Is an HTML aria-label attribute allowed to be an empty string?
Asked Answered
P

3

8

Will an empty string be ignored by screen readers or should i avoid adding them to the element if the string is empty?

For reference, this is a usecase in react where you want to default to an empty string to avoid having to check for undefined:

<input
  id={id}
  value={value}
  {...(ariaLabel ? { 'aria-label': ariaLabel } : {})}
/>
Pretension answered 23/9, 2019 at 8:13 Comment(0)
G
4

I can't see anything in the spec about what should happen if aria-label is set to an empty string. I think that you'd just be labelling it with nothing and thus it'd be fine, but I can imagine a screen reader assuming that's a mistake and falling back to something else.

I think you're using aria-label wrong if it can be empty some times. aria-label is just a stand-in for the <label> element. It's supposed to name the input element. There shouldn't be a situation where the name changes or can be blank.

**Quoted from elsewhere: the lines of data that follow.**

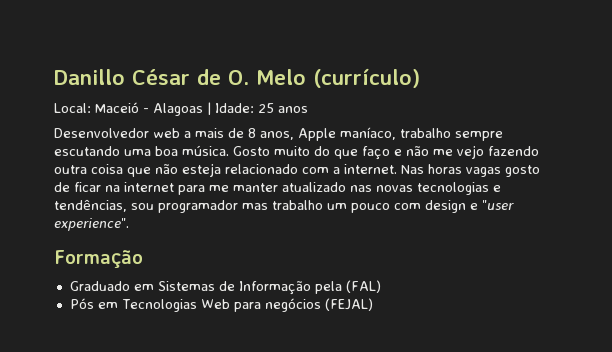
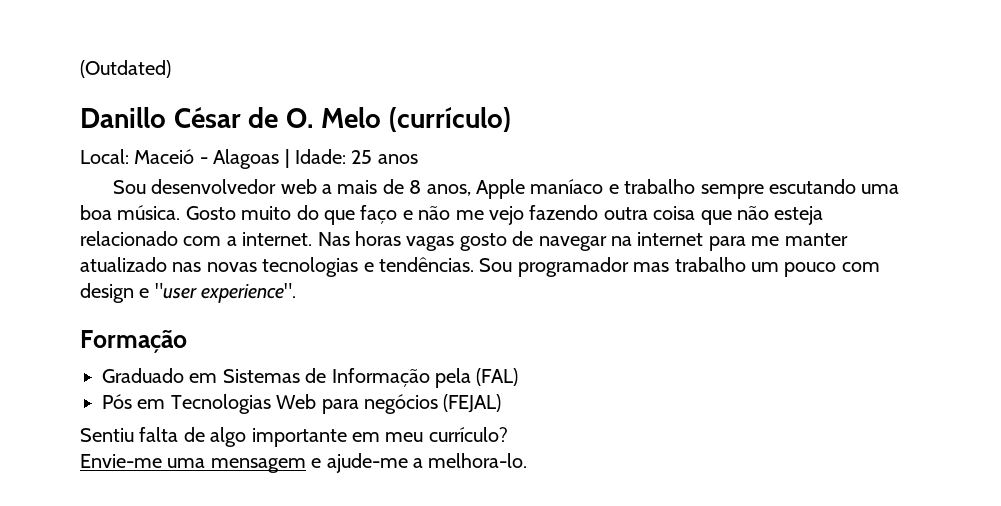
(54, 77) none -> [80,60,171,78] (Outdated) //
[54,128,149,138] Desenvolvedor -> [112,179,277,194] Sou desenvolvedor
[340,127,396,140] maníaco, -> [530,179,619,194] maníaco e
[74,182,101,192] ficar -> [538,236,607,251] navegar
[54,199,154,212] tendências, sou -> [379,257,513,272] tendências. Sou
(373, 304) none -> [80,427,508,447] [80,453,528,473] // Sentiu falta de algo importante em meu currículo? // Envie-me uma mensagem e ajude-me a melhora-lo.

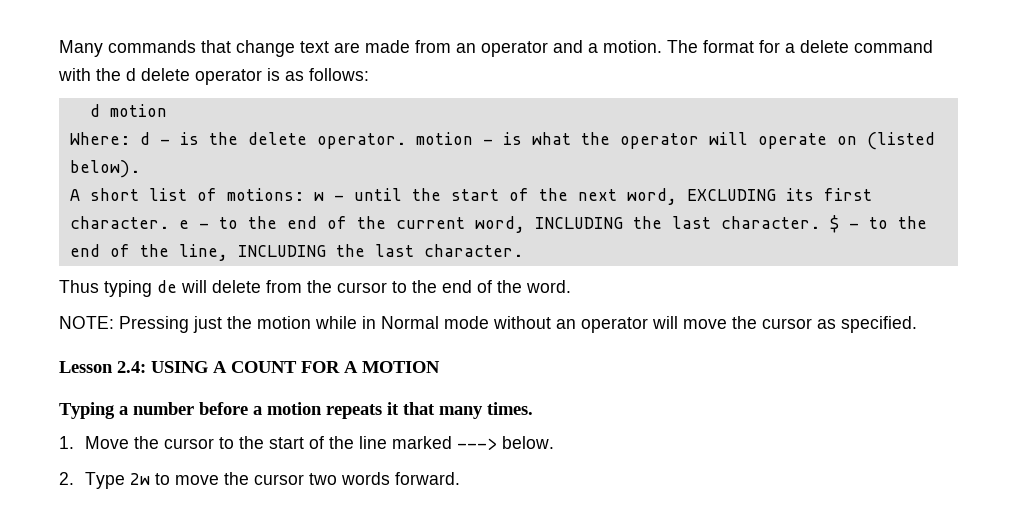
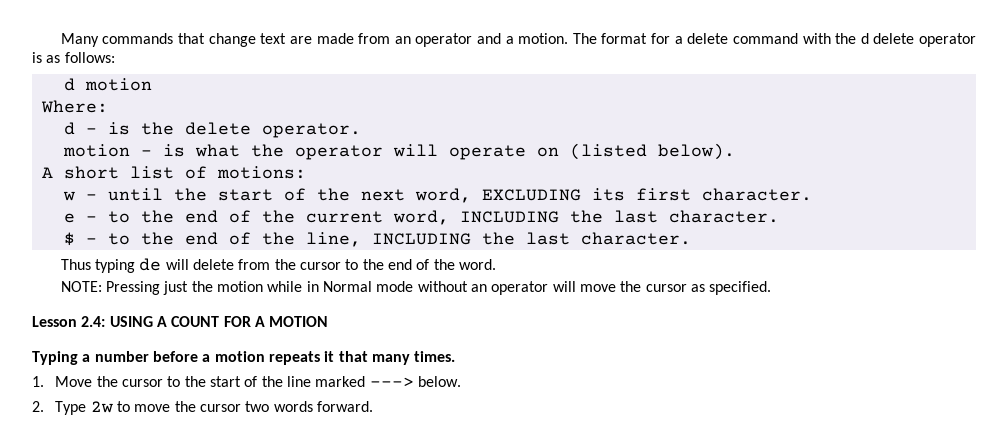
(130, 138) none -> (108, 106) //
(406, 141) none -> (361, 130) //
(304, 194) none -> (306, 172) //
(169, 222) none -> (812, 194) //
(820, 222) none -> (779, 216) //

Generality answered 23/9, 2019 at 8:27 Comment(2)
if you're creating a reusable input component, then the label is set dynamically from the input components properties. If the button has a label of its own, then we don't need to add an aria-label attribute.Pretension
aria-label can be used with of lot of HTML markup. Using aria-label on an input element is just one case.Shick
F
4

The documentation from w3 makes no mention of an empty attribute value for aria-label. So it's probably implementation defined of the different screenreader software.

Reference: https://www.w3.org/TR/wai-aria/#aria-label

Frontality answered 23/9, 2019 at 8:28 Comment(0)
I
1

Empty aria-label should absolutely be avoided as it can cause screen readers to do unpredictable things. While it is not something that is explicitly forbidden by WCAG, it could be be considered a violation of WCAG Guideline 4.1:

"Maximize compatibility with current and future user agents, including assistive technologies."

Empty aria-label serves no purpose, introduces cruft in the code, and is a sign of lazy programming.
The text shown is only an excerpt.